Front-end code change data:
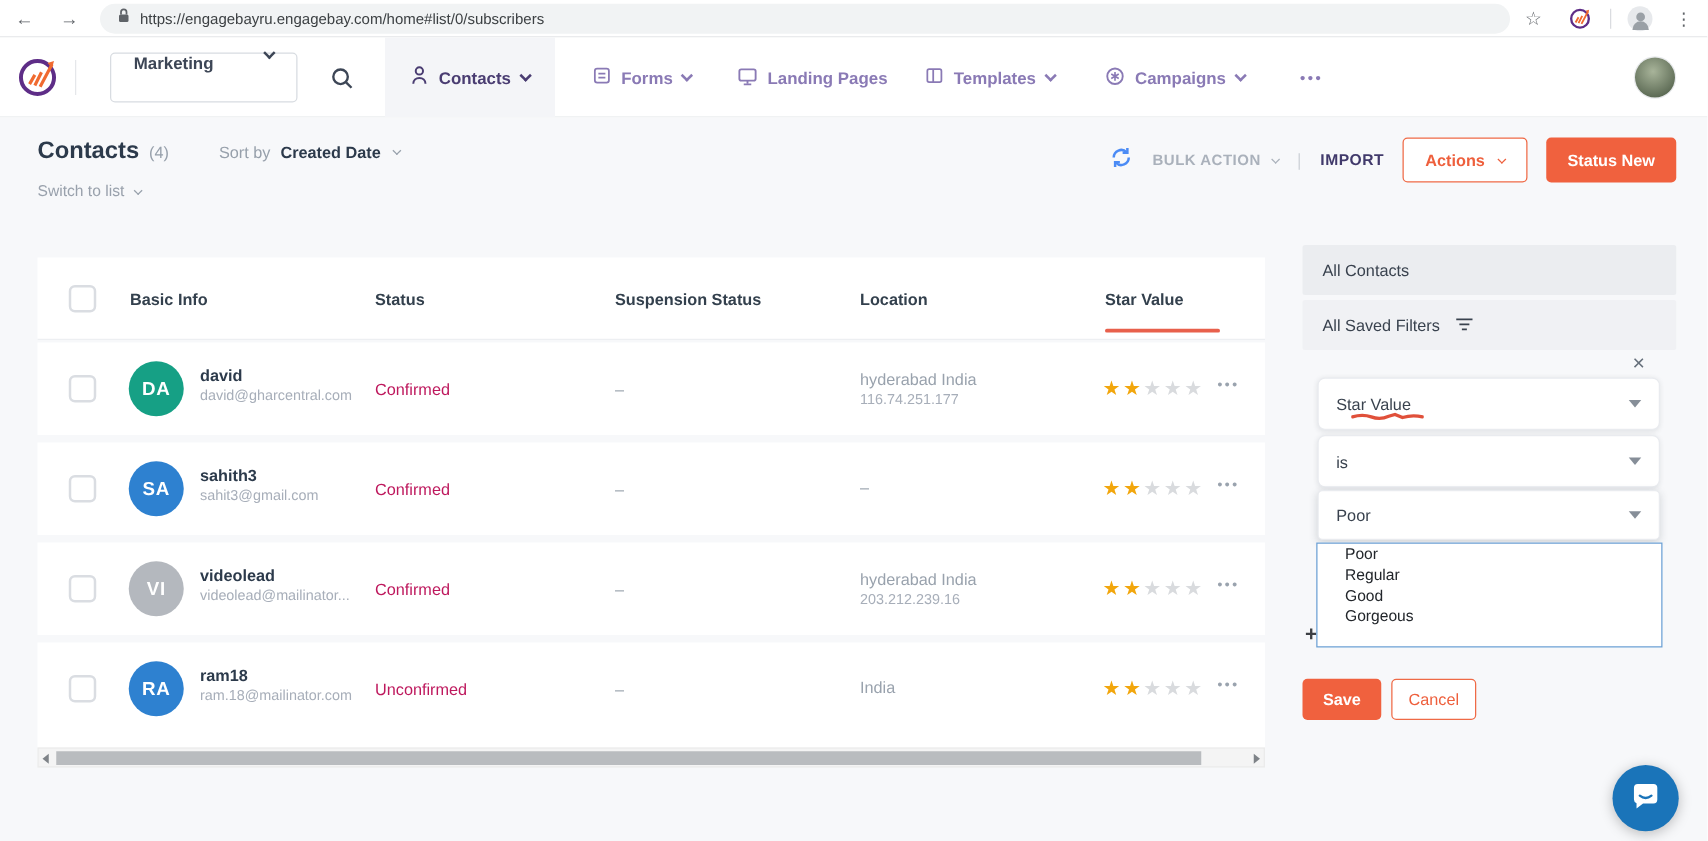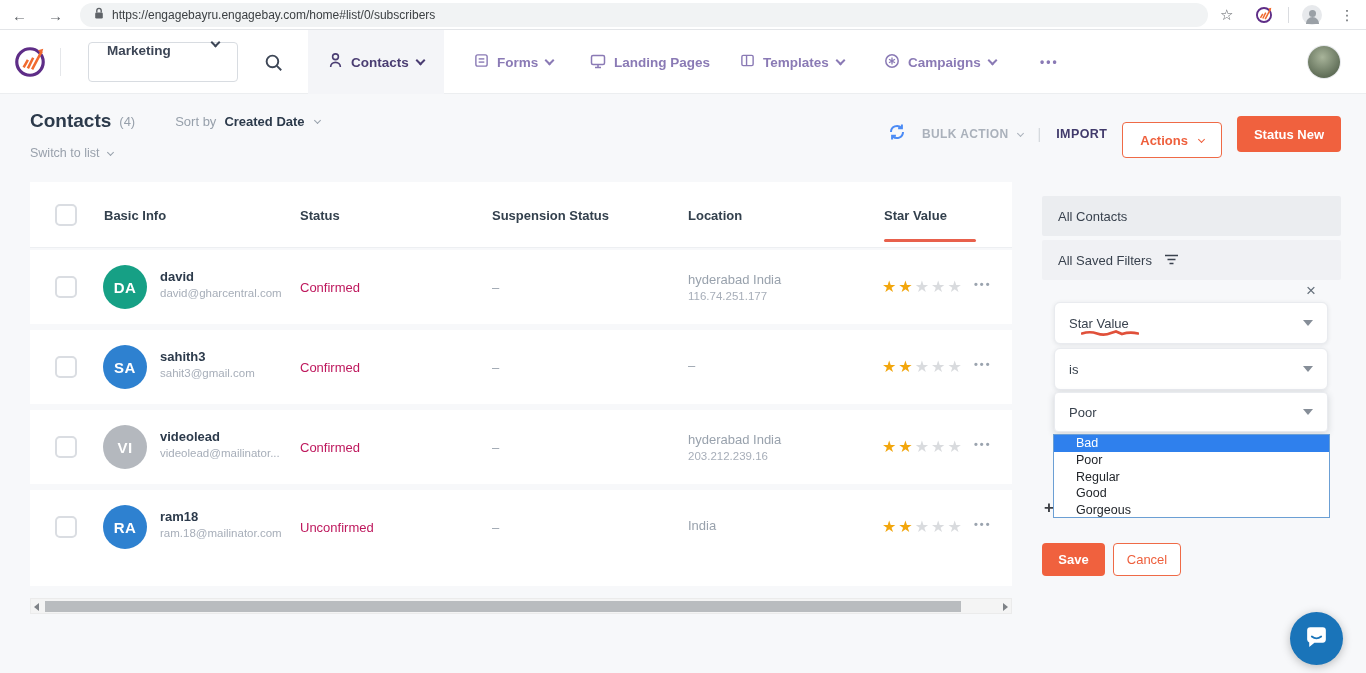--- a/index.html
+++ b/index.html
@@ -59,26 +59,26 @@
   .sort-label{font-size:13px;color:#97a0ab;margin-left:40px;}
   .sort-value{font-size:13px;font-weight:bold;color:#2c3a4b;margin-left:8px;margin-right:10px;cursor:pointer;}
   .switch-row{left:30px;top:52px;display:flex;align-items:center;gap:9px;font-size:12.5px;
     color:#99a1ac;cursor:pointer;}
   .actions-row{right:25px;top:16px;display:flex;align-items:center;gap:15px;}
   .bulk{display:flex;align-items:center;gap:9px;font-size:12px;font-weight:bold;color:#aab1bb;
     letter-spacing:.4px;cursor:pointer;}
   .pipe{color:#d2d6db;font-size:14px;}
   .import{font-size:12.5px;font-weight:bold;color:#413a6b;letter-spacing:.4px;cursor:pointer;}
   .btn-outline{height:36px;padding:0 17px;border:1px solid #ef6a46;border-radius:4px;background:#fff;
-    color:#ee5f3c;font-size:13px;font-weight:bold;display:flex;align-items:center;gap:11px;cursor:pointer;margin-top:12px;}
+    color:#ee5f3c;font-size:13px;font-weight:bold;display:flex;align-items:center;gap:11px;cursor:pointer;}
   .btn-solid{height:36px;padding:0 17px;border:none;border-radius:4px;background:#f0613e;color:#fff;
     font-size:13px;font-weight:bold;display:flex;align-items:center;cursor:pointer;}
 
   
-  .table-card{left:30px;top:88px;width:982px;height:404px;background:#f7f8fa;}
+  .table-card{left:30px;top:112px;width:982px;height:404px;background:#f7f8fa;}
   .thead{position:absolute;top:0;left:0;width:982px;height:66px;background:#fff;
     border-bottom:1px solid #edeff2;}
   .thead>*,.row>*{position:absolute;}
   .thc{top:26px;font-size:13px;font-weight:bold;color:#33404d;cursor:pointer;}
   .c0{left:74px;}.c1{left:270px;}.c2{left:462px;}.c3{left:658px;}.c4{left:854px;}
   .sort-underline{left:854px;top:57px;width:92px;height:3px;background:#e8604c;border-radius:2px;}
   .cb{width:22px;height:22px;border:2px solid #dadde2;border-radius:5px;background:#fff;
     display:block;cursor:pointer;}
   .thead .cb{left:25px;top:22px;}
   .row{position:absolute;left:0;width:982px;height:74px;background:#fff;}
@@ -392,21 +392,20 @@
     <div class="sel sel2">
       <span>is</span>
       <span class="tri"></span>
     </div>
     <div class="sel sel3">
       <span>Poor</span>
       <span class="tri"></span>
     </div>
 
     <div class="optlist">
-      <div class="opt selected">Bad</div>
       <div class="opt">Poor</div>
       <div class="opt">Regular</div>
       <div class="opt">Good</div>
       <div class="opt">Gorgeous</div>
     </div>
     <span class="plus">+</span>
 
     <button class="btn-save">Save</button>
     <button class="btn-cancel">Cancel</button>
   </div>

### [Task prompt]
Wherever a line in the entries holds "right", copy that line.

### [Answer for this exercise]
   .sort-value{font-size:13px;font-weight:bold;color:#2c3a4b;margin-left:8px;margin-right:10px;cursor:pointer;}
   .actions-row{right:25px;top:16px;display:flex;align-items:center;gap:15px;}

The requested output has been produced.